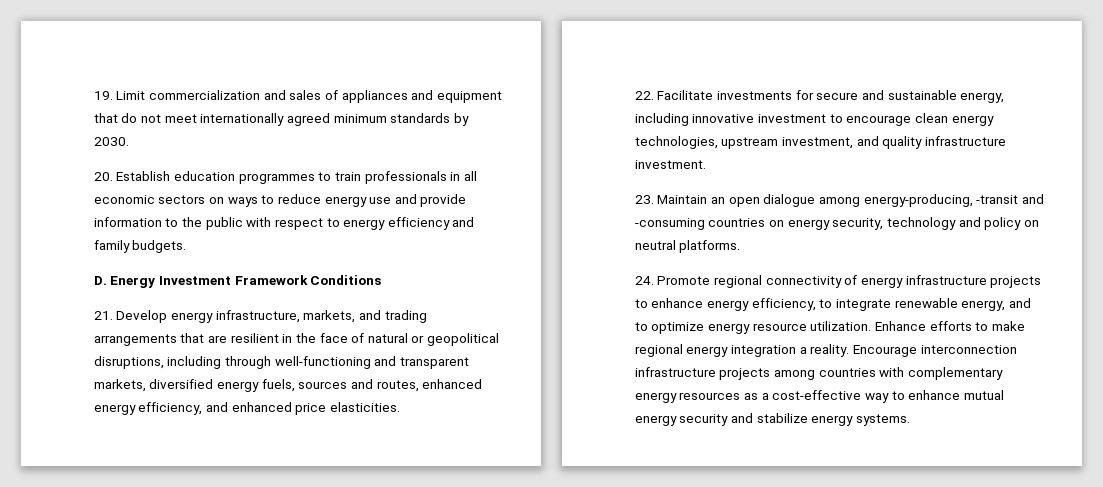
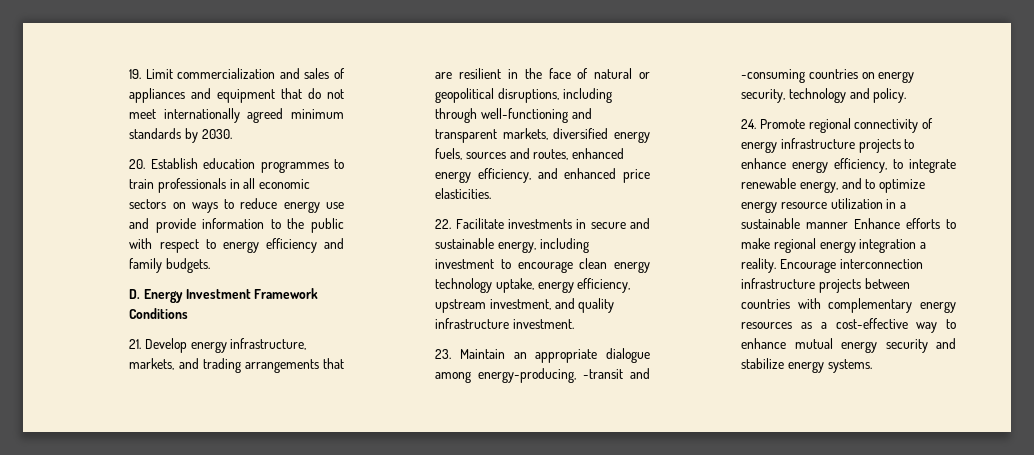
- 22. Facilitate investments for secure and sustainable energy, including innovative investment to encourage clean energy technologies, upstream investment, and quality infrastructure investment.
+ 22. Facilitate investments in secure and sustainable energy, including investment to encourage clean energy technology uptake, energy efficiency, upstream investment, and quality infrastructure investment.
- 23. Maintain an open dialogue among energy-producing, -transit and -consuming countries on energy security, technology and policy on neutral platforms.
+ 23. Maintain an appropriate dialogue among energy-producing, -transit and -consuming countries on energy security, technology and policy.
- 24. Promote regional connectivity of energy infrastructure projects to enhance energy efficiency, to integrate renewable energy, and to optimize energy resource utilization. Enhance efforts to make regional energy integration a reality.
+ 24. Promote regional connectivity of energy infrastructure projects to enhance energy efficiency, to integrate renewable energy, and to optimize energy resource utilization in a sustainable manner Enhance efforts to make regional energy integration a reality.
- Encourage interconnection infrastructure projects among countries with complementary energy resources as a cost-effective way to enhance mutual energy security and stabilize energy systems.
+ Encourage interconnection infrastructure projects between countries with complementary energy resources as a cost-effective way to enhance mutual energy security and stabilize energy systems.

* _Task details_
Pictures are not part of the copy. Return every record exactly.

* _Reply to the exercise_
- 22. Facilitate investments for secure and sustainable energy, including innovative investment to encourage clean energy technologies, upstream investment, and quality infrastructure investment.
+ 22. Facilitate investments in secure and sustainable energy, including investment to encourage clean energy technology uptake, energy efficiency, upstream investment, and quality infrastructure investment.
- 23. Maintain an open dialogue among energy-producing, -transit and -consuming countries on energy security, technology and policy on neutral platforms.
+ 23. Maintain an appropriate dialogue among energy-producing, -transit and -consuming countries on energy security, technology and policy.
- 24. Promote regional connectivity of energy infrastructure projects to enhance energy efficiency, to integrate renewable energy, and to optimize energy resource utilization. Enhance efforts to make regional energy integration a reality.
+ 24. Promote regional connectivity of energy infrastructure projects to enhance energy efficiency, to integrate renewable energy, and to optimize energy resource utilization in a sustainable manner Enhance efforts to make regional energy integration a reality.
- Encourage interconnection infrastructure projects among countries with complementary energy resources as a cost-effective way to enhance mutual energy security and stabilize energy systems.
+ Encourage interconnection infrastructure projects between countries with complementary energy resources as a cost-effective way to enhance mutual energy security and stabilize energy systems.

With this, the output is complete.